I took a hard crash after the loss.. The pain was so terrible!! I was severely anemic and going for constant blood transfusions.. I was unable to dress myself, walk alone, bathe my self... It was the most difficult time of my life! By April 2012 my Colorectal doctor decided that he would remove my drain tubes but leave the seton to see if the fistulas would begin to heal.. By this time I had been on Humira for a couple months and was slowly improving.. I could somewhat function 3 out of 7 days a week... In 2012 alone I was hospitalized a total of 294 days due to flares, one allergic reaction to Imuran which caused Pancreatitis again!! October 2012 I discharged myself from the hospital so I could marry the man who has fought this terrible fight with me! I literally left early that morning, got ready for my wedding, had a fairy tale wedding, and was back in the ER 2 days later!! Pretty pathetic!! But I wasn't going to let Crohn's take away my Wedding day!!!
So here we are... April 2014.. I have been hospitalized more times than I can count! Humira worked until about March 2013 and I was switched to Remicade.. Since October 2013 I have been getting severe joint pain, swelling, rash, fevers, nausea... The doctors keep pushing it under the rug!! I literally haven't been able to walk without a walker for 5 months!
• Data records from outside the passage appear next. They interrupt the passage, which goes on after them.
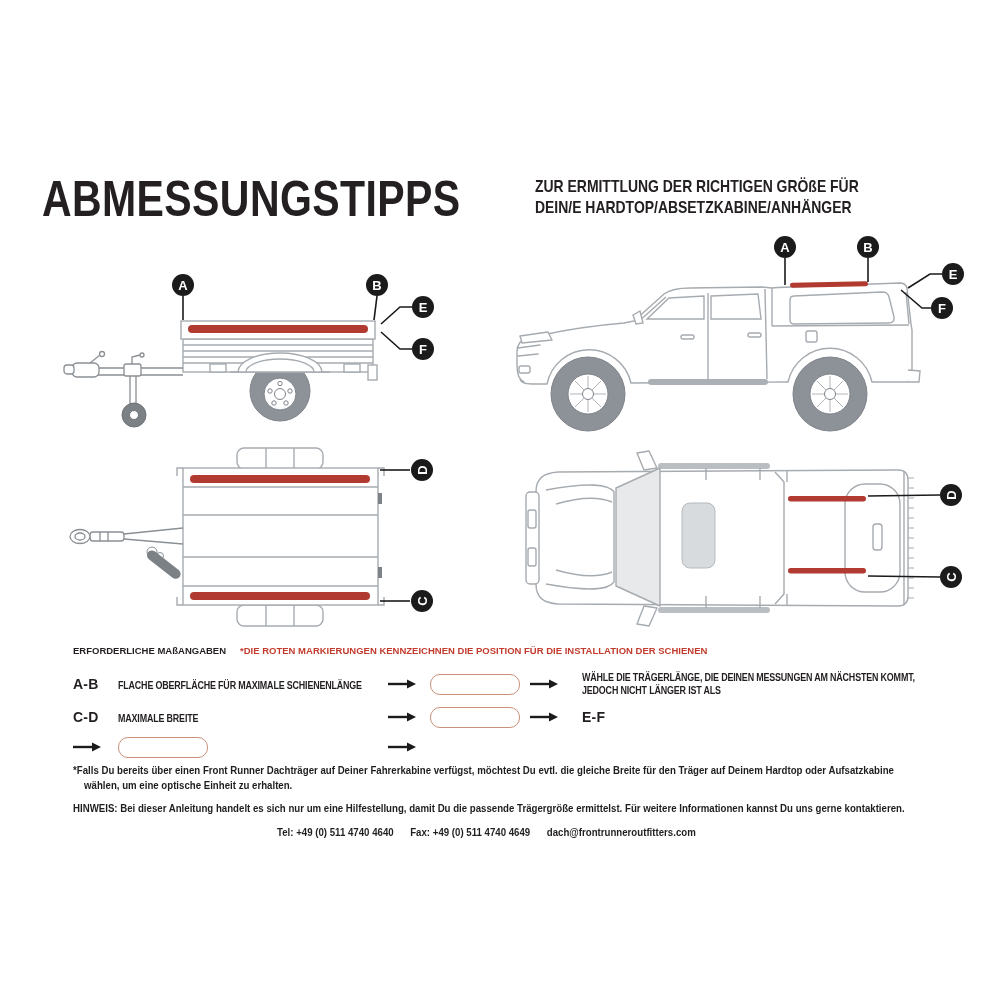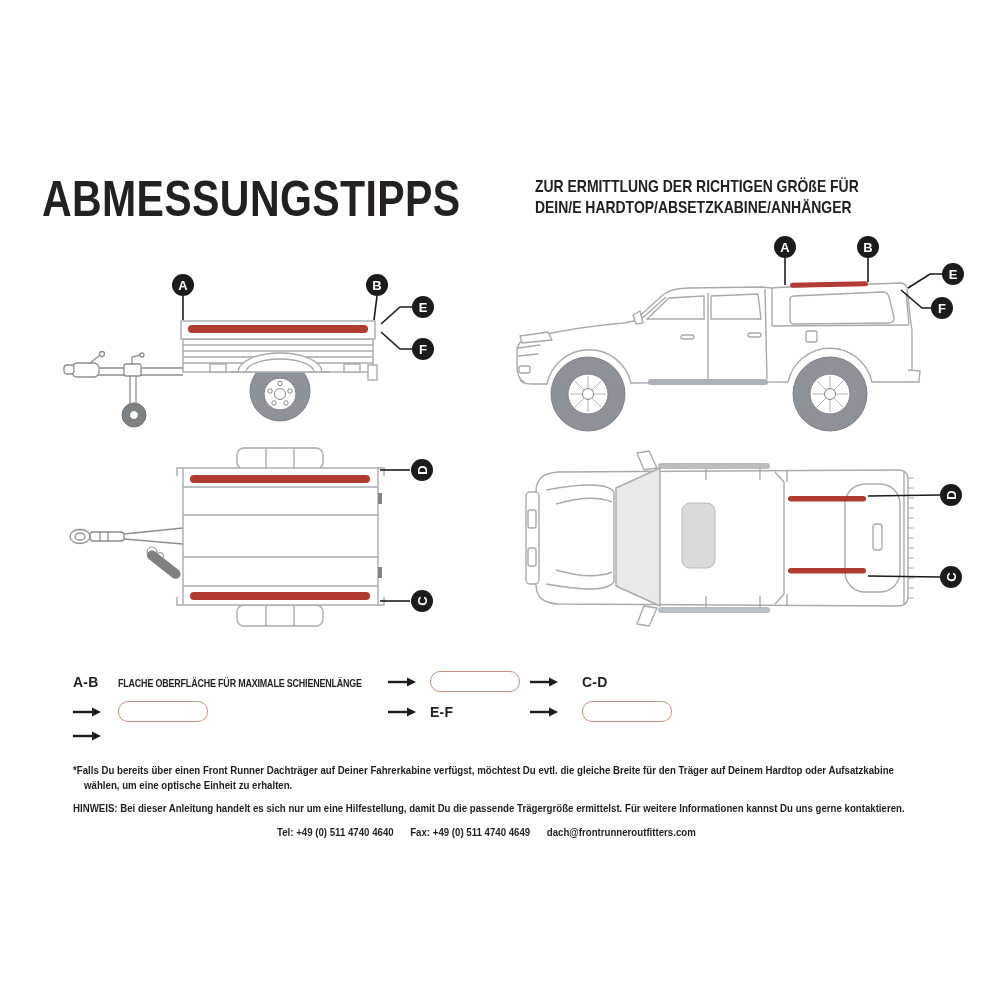"ERFORDERLICHE MAßANGABEN" div.abs { html: none -> <div> <span>ERFORDERLICHE MAßANGABEN</span> <span>*DIE ROTEN MARKIERUNGEN KENNZEICHNEN DIE POSITION FÜR DIE INSTALLATION DER SCHIENEN</span> </div> }
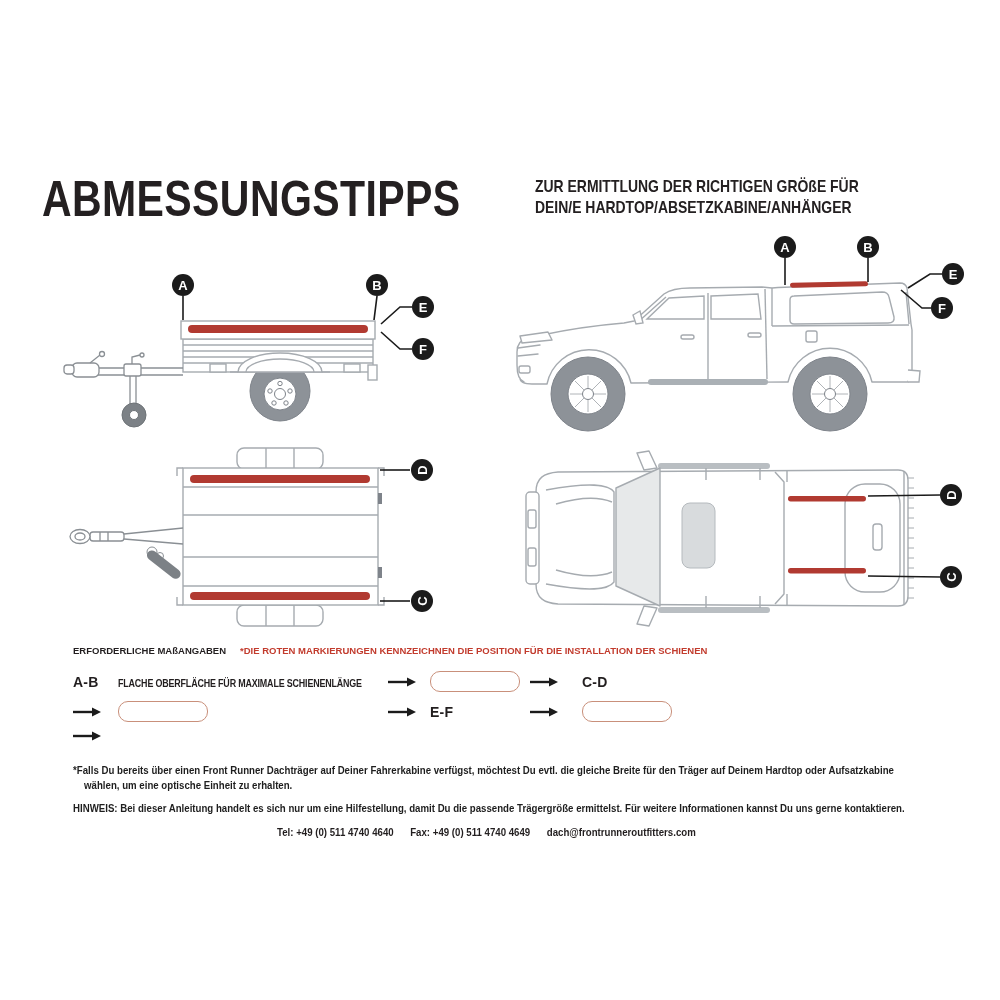"WÄHLE DIE TRÄGERLÄNGE, DIE DEINEN" div { html: none -> <div><span>WÄHLE DIE TRÄGERLÄNGE, DIE DEINEN MESSUNGEN AM NÄCHSTEN KOMMT, JEDOCH NICHT LÄNGER IST ALS</span></div> }
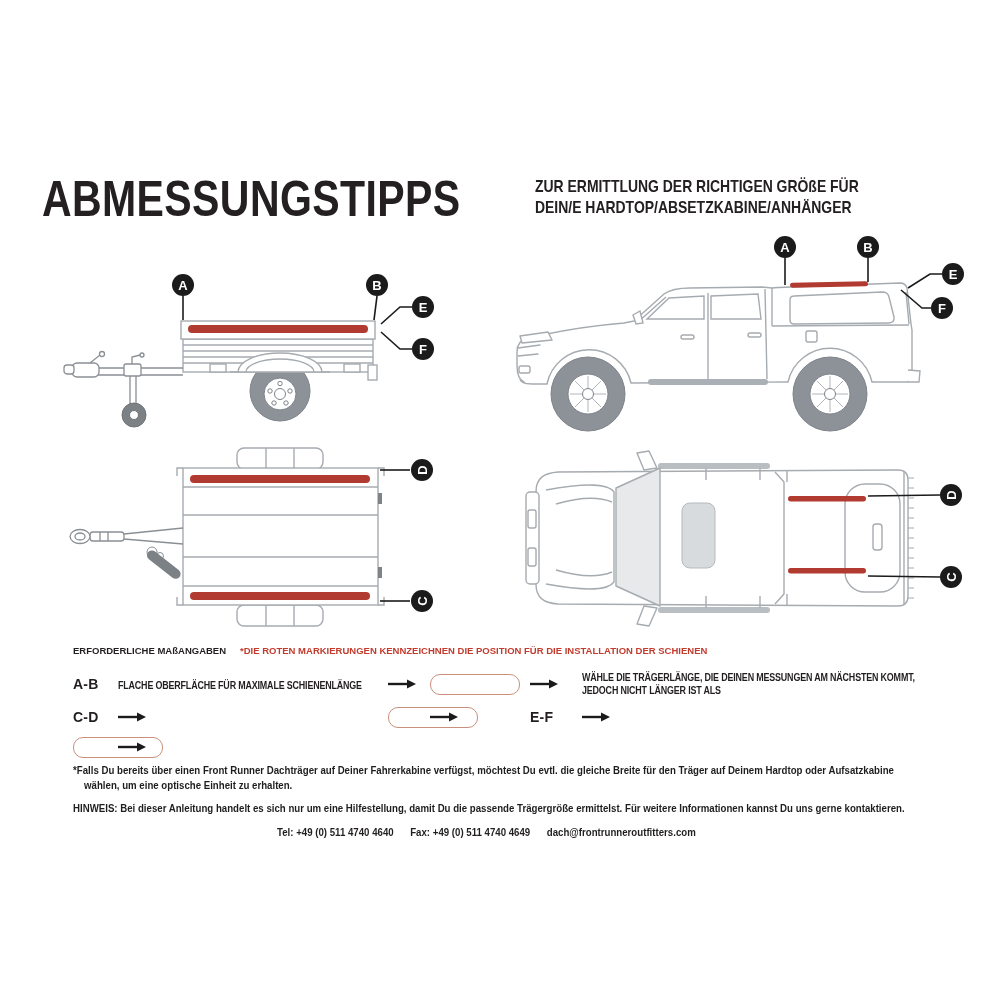"MAXIMALE BREITE" div { html: none -> <div><span>MAXIMALE BREITE</span></div> }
I have severe pain in my shoulders, back, knees, jaw, elbows, fingers, wrists!! And EXTREME swelling!! Also the fistulas which haven't healed at all are begin to abscess and rupture new tunnels!!! I am unable to even turn a door knob.. I recently saw a Rheumatologist who told me it was just Crohn's Arthritis and Fibro Myalgia (which I've had since I was 10)
After his BS diagnosis and a Lupus scare!! I did my own research and found Serum Sickness and presented it to my gastro last week.. And he agrees with me!! The issues seem to all becoming from a severe reaction to the REMICADE!! He wants me to try cimzia next which I told him I didn't want anymore drugs until the remicade is out of my system!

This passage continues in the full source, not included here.